As we can see here, every time we encounter a recessive material, we can simply perform a smaller update rather than set the entire shader program, which will probably spare us some performance if we have lots of variation in materials. This table only shows the base materials for a specific batch. However, the algorithm would sort all batches by this manner in order to make the entire pipeline reduce it’s API heavy calls. This is probably not a performance issue right now, seeing as we have a rather small set of materials per batch type, however, consider a game with lots of custom made shader derivatives. Currently, these derivatives would more or less have a copy of the shader code of some base shader, and then apply the program prior to each group of objects with that shader.

The next thing to tackle on the list is getting shader storage blocks working. The syntax for these babies are also already defined, but are only implemented by stubs. The shader storage block counterpart of AnyFX is called varbuffer. As opposed to varblock, the varbuffer allows for application control of the internal buffer storage, meaning we can retrieve its handle and read/write data from it as we please. We can also attach the buffer to some other part of the pipeline, which requires information that resides outside the scope of AnyFX. Also, varbuffers supports member arrays with indetermined size! As such, a varbuffer will have some way of allocating a buffer with a dimension set from the application side. Consider the following:

struct ObjectVariables
{
   float MatEmissiveIntensity;
   float MatSpecularIntensity;
   mat4 Model;
};

varbuffer SomeBuffer
{
   ObjectVariables vars[];
};

This creates a buffer which contains variables per object rendered. We can then from the AnyFX API tell the varbuffer to allocate a backend buffer with a size, which can then be used to for example perform bulk rendering with full per-object variation using glMultiDraw*. The only issue with this is that AnyFX usually handles variables as objects which one can retrieve and simply set, but in this case, a variable would be inside a struct of an array type, and is thus not something which is publicly available. However, we can solve the same problem using the already existing varblock syntax with just a set of arrays of variables with a fixed size. However, shader storage blocks (varbuffer) have a much bigger minimum implementation size, 16MB compared to the one defined for uniform blocks (varblock) which is 16KB, meaning we cannot have as much data per multi draw as we can with varbuffers.

This is totally worth looking into, seeing as it would enable a much faster (probably) execution rate of draw calls seeing as we can pack probably every single object with the same shader in the scene into one single glMultiDraw*, however it will probably not work with the current implementation of using a variable to set a value in, but will need some code which gathers up a bunch of objects and their variables, packs them into a buffer, and then renders everything.

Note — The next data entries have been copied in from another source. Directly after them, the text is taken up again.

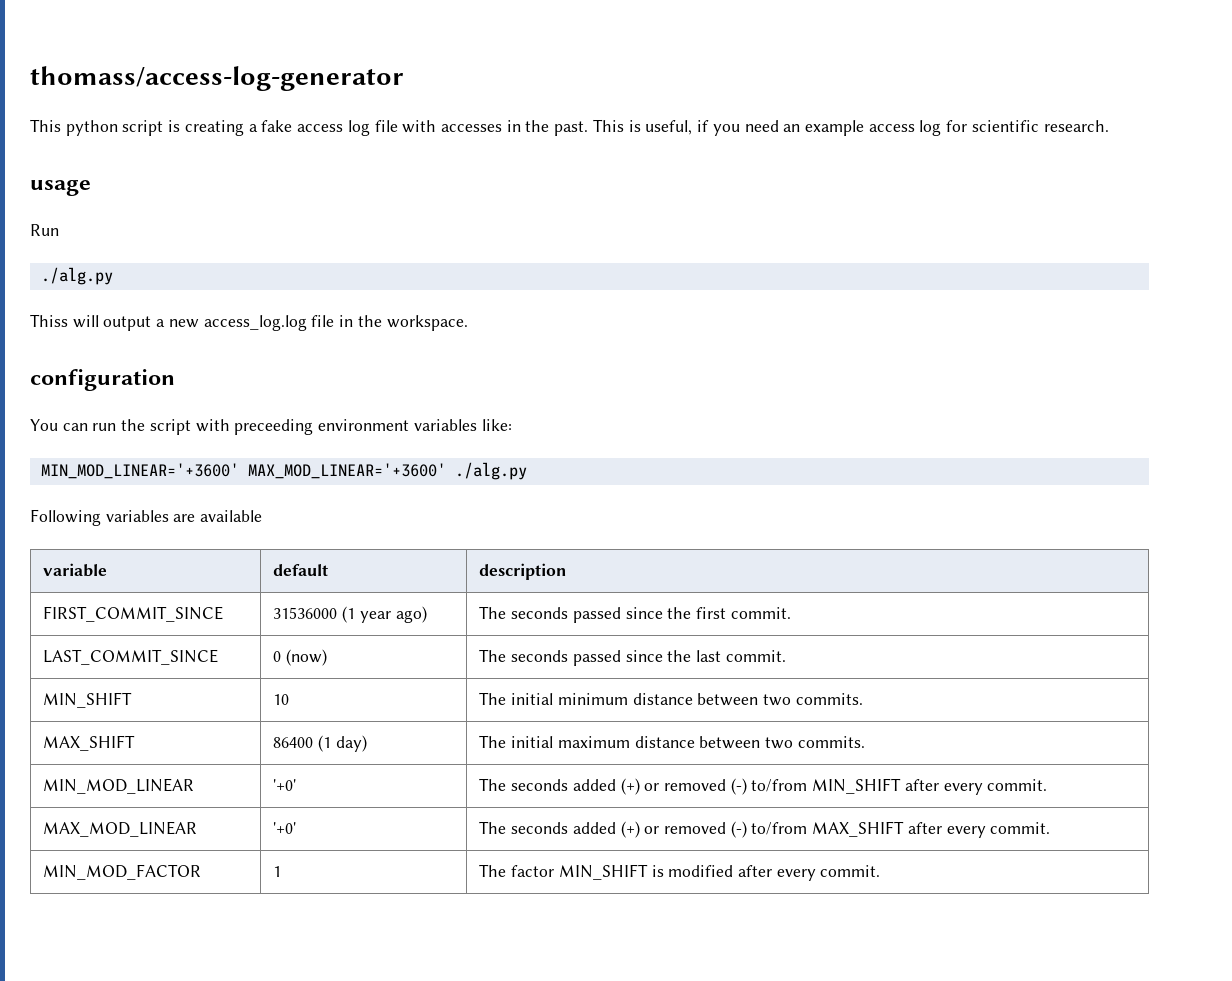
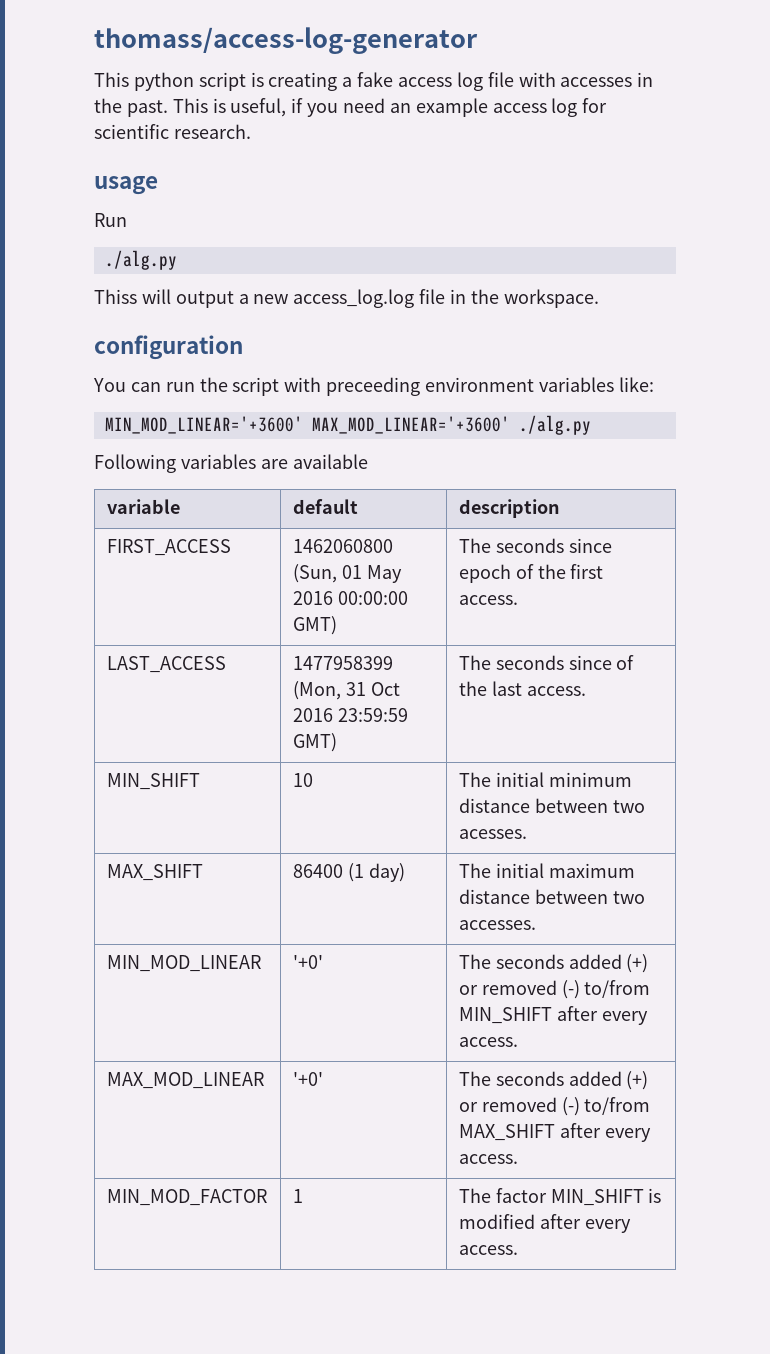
[43,606,224,622] [273,606,427,623] [479,606,791,623] [43,649,219,665] [273,649,328,666] [479,649,663,666] FIRST_COMMIT_SINCE | 31536000 (1 year ago) | The seconds passed since the first commit. // LAST_COMMIT_SINCE | 0 (now) | The seconds passed since -> [106,539,231,556] [292,539,393,553] [292,564,402,583] [292,591,408,605] [292,616,337,635] [458,538,612,553] [458,564,604,583] [458,595,518,605] [106,656,226,673] [292,656,393,670] [292,681,400,700] [292,708,408,722] [292,733,337,752] [458,655,635,670] FIRST_ACCESS | 1462060800 (Sun, 01 May 2016 00:00:00 GMT) | The seconds since epoch of the first access. // LAST_ACCESS | 1477958399 (Mon, 31 Oct 2016 23:59:59 GMT) | The seconds since of
[725,650,786,662] commit. -> [526,686,586,696] access.
[795,693,863,705] commits. -> [458,829,527,839] acesses.
[797,736,865,748] commits. -> [458,920,536,930] accesses.
[987,779,1048,791] commit. -> [458,1037,518,1047] access.
[990,822,1051,834] commit. -> [458,1154,518,1164] access.
[820,865,881,877] commit. -> [458,1245,518,1255] access.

More on that when the subroutines are working!

// Gustav

Oh render thread, why art thou so hard to reach?

Recently, I’ve discovered some issues regarding unstable frame rates, as well as a couple of glitches related to the render thread. One of the major issues with having ALL the rendering in a fat separate thread is that all communication to and from the render thread has to go through either the client-server side ‘interface’, meaning that a ModelEntity communicates with its internal counterpart InternalModelEntity to pass information back and forth. This method works really good, since the ModelEntity and the InternalModelEntity never have to be in perfect sync.

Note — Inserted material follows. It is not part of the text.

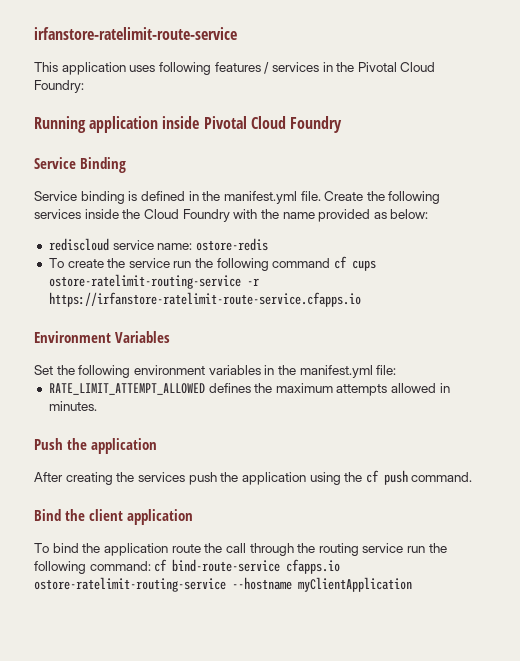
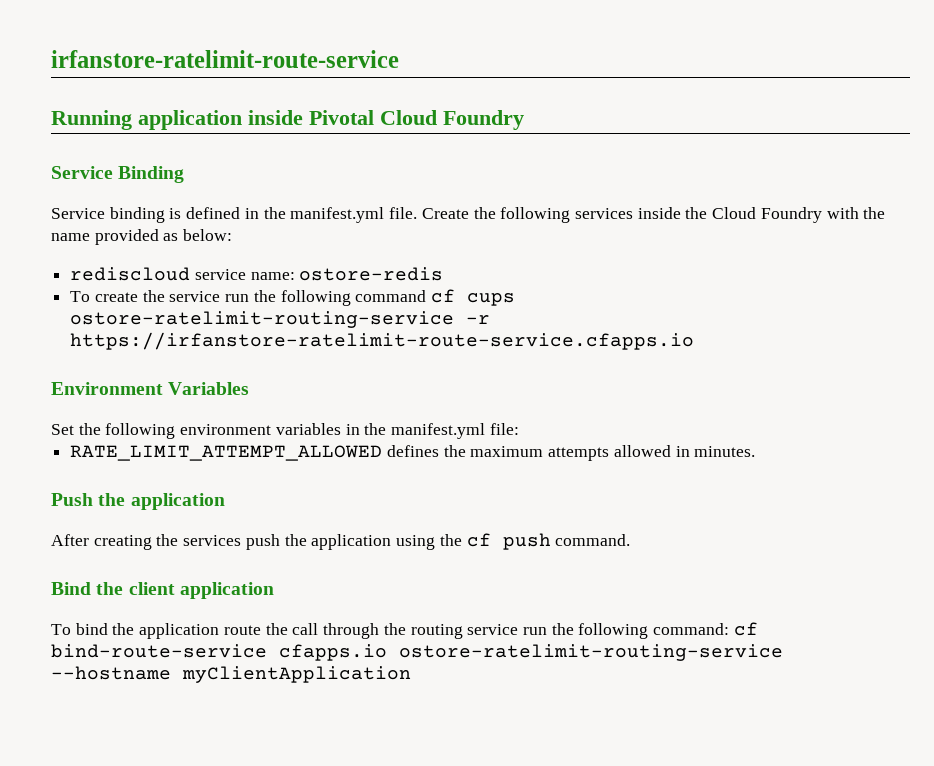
[34,62,436,75] [34,80,84,93] // This application uses following features / services in the Pivotal Cloud Foundry: -> (399, 59) none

However, we have encountered problems where we actually want something from the render thread RIGHT NOW, meaning we block the game thread to wait for render thread data. Take this example code:

Ptr<Graphics::ItemAtPosition> msg = Graphics::ItemAtPosition::Create();
msg->SetPosition(mousePos);
Graphics::GraphicsInterface::Instance()->SendWait(msg.upcast<Messaging::Message>());

// get by id
const Ptr<Game::Entity>& entity = BaseGameFeature::EntityManager::Instance()->GetEntityByUniqueId(msg->GetItem());

This requires the render thread to basically wait for the message to be handled before we can continue. Well, this is good and all, since the render thread executes in parallel, however, this cannot be done while we are running the game. This is because in order to avoid several synchronizations on the same game frame with the render thread, the application goes into a lockstep mode, meaning the game thread basically waits for the render thread to finish, then performs a rendezvous and synchronizes. This then means both threads much arrive at the same ‘position’ for a sync to take place, meaning that we cannot possibly lock either thread during the lockstep phase! So, in a pure catch 22 fashion, we cannot do the above code if we are in lockstep, and if we’re not in lockstep we will get random synchronizations with the render thread which screws up our main thread timings.

Now this is just the most recent problem, we’ve continuously had problems with the render thread, so we thought, hey, why not rethink the whole fat render thread concept?! The idea is to only make low-level OpenGL/DX calls on separate thread(s) and have all the previously internal render stuff straight on the main thread. Since Nebula is already nicely executed using jobs to handle much of the computational heavy pre-render preprocessing such as culling and skeletal animations, we shouldn’t really lose that much performance (I hope). Also, if we can utilize multiple threads to execute draw calls and such, we should be in really good form, since the CPU heavy API calls will be run in a thread which is not related to the main loop.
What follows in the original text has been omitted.